* _WHAT YOU SHOULD DO_
Count the lines in the entries below that mention the string "passenger", then write that number by itself.
-- RECORDS FOR THIS EXERCISE follows --
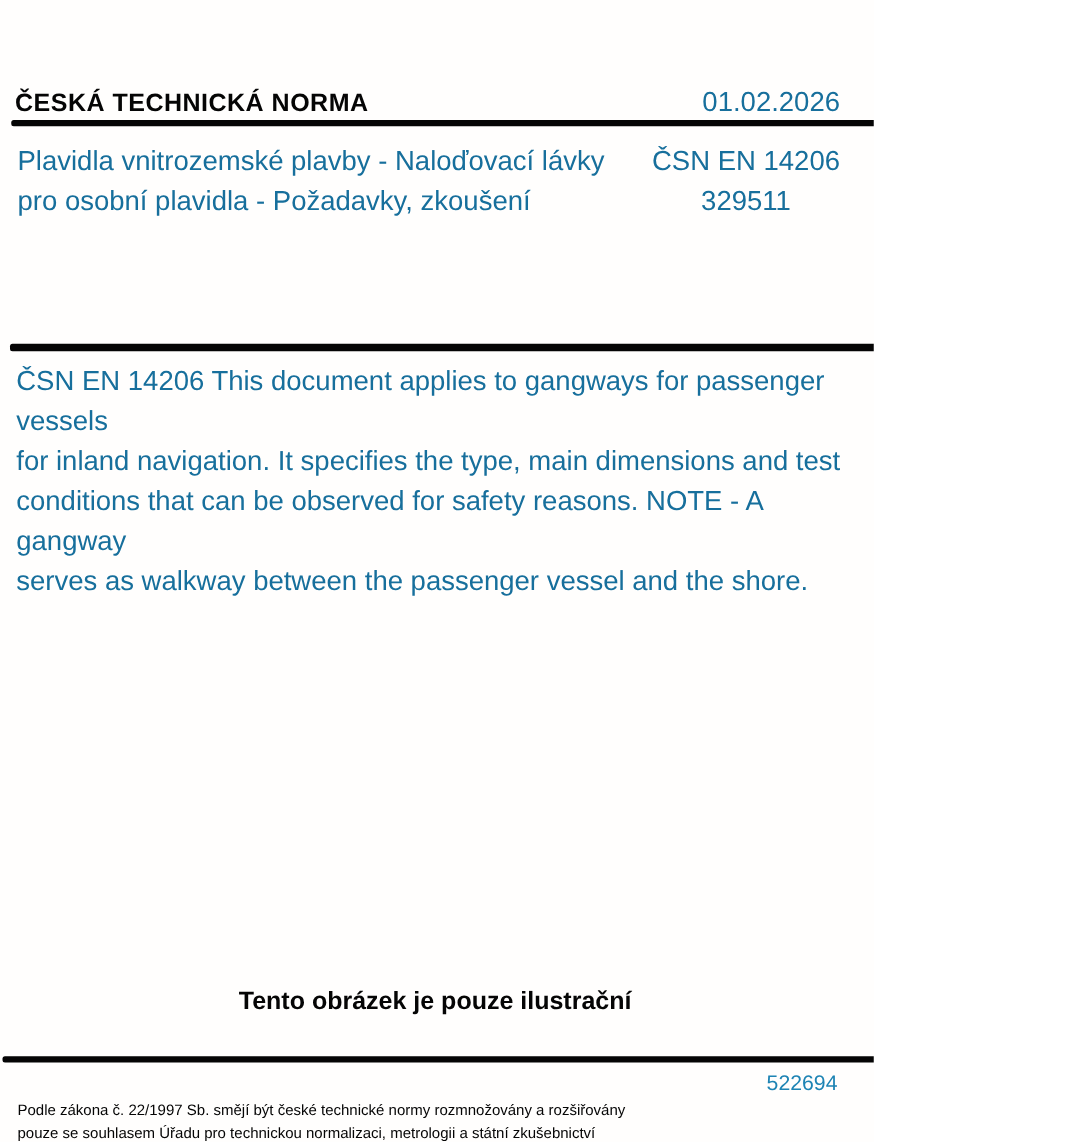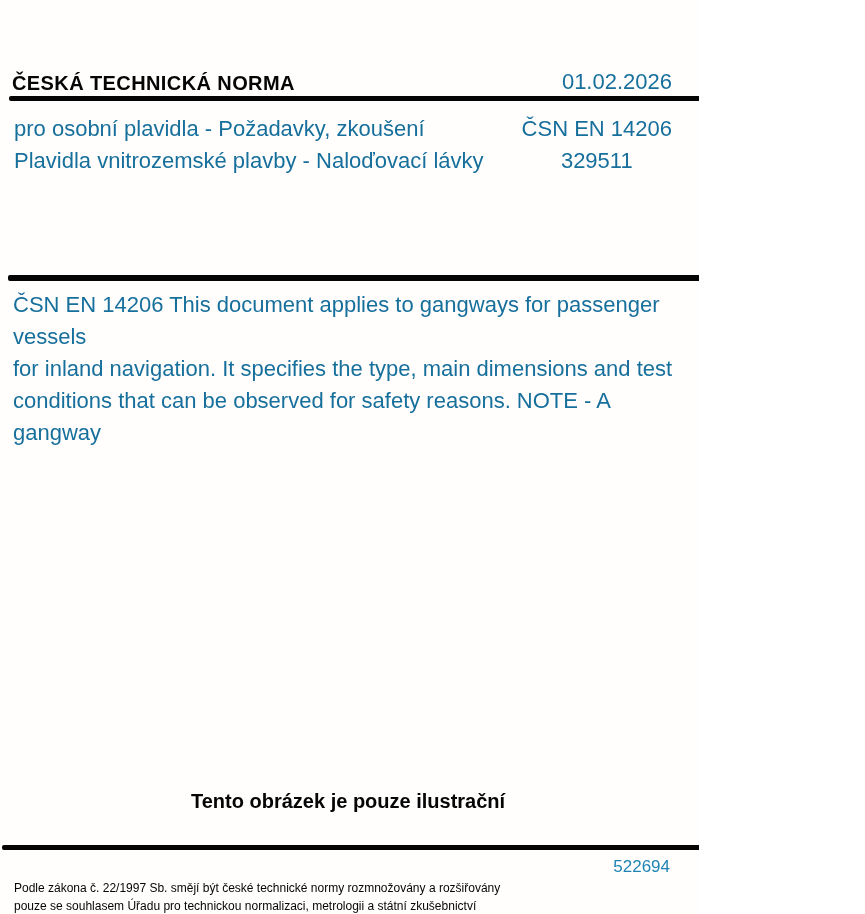--- a/index.html
+++ b/index.html
@@ -114,8 +114,8 @@
   <div class="rule rule-header"></div>
 
   <div class="title-block">
+    <div>Plavidla vnitrozemské plavby - Naloďovací lávky</div>
     <div>pro osobní plavidla - Požadavky, zkoušení</div>
-    <div>Plavidla vnitrozemské plavby - Naloďovací lávky</div>
   </div>
 
   <div class="code-block">

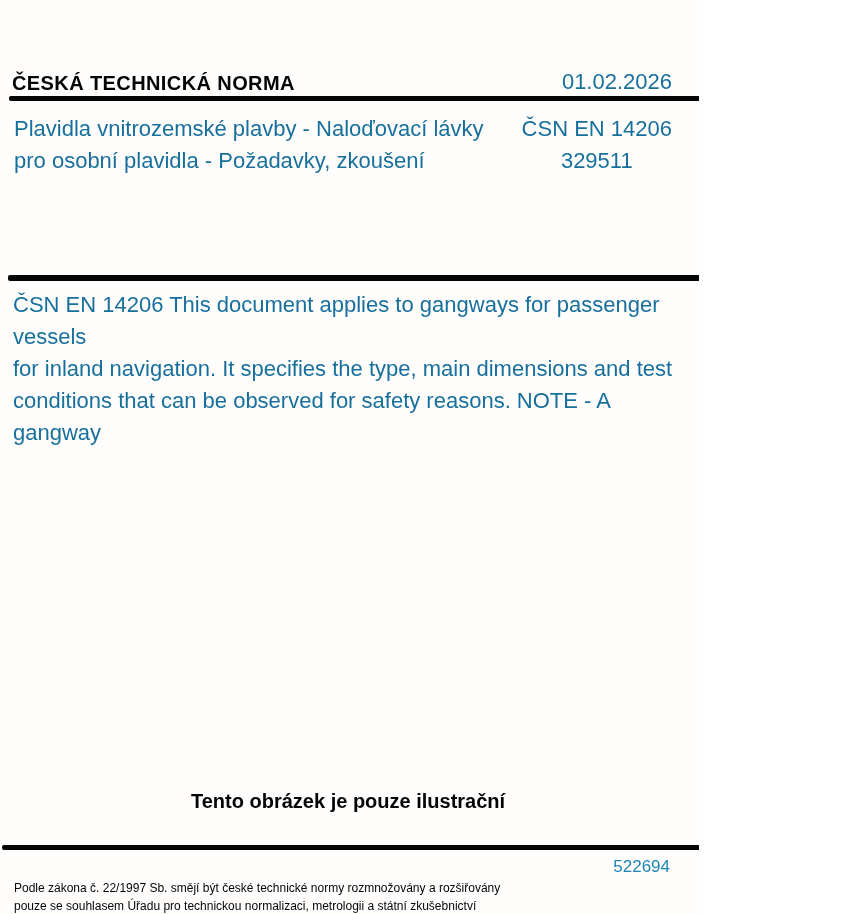--- a/index.html
+++ b/index.html
@@ -129,6 +129,7 @@
     <div>ČSN EN 14206 This document applies to gangways for passenger vessels</div>
     <div>for inland navigation. It specifies the type, main dimensions and test</div>
     <div>conditions that can be observed for safety reasons. NOTE - A gangway</div>
+    <div>serves as walkway between the passenger vessel and the shore.</div>
   </div>
 
   <div class="illustration-note">Tento obrázek je pouze ilustrační</div>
-- RECORDS FOR THIS EXERCISE concluded --
* _ANSWER AREA_
2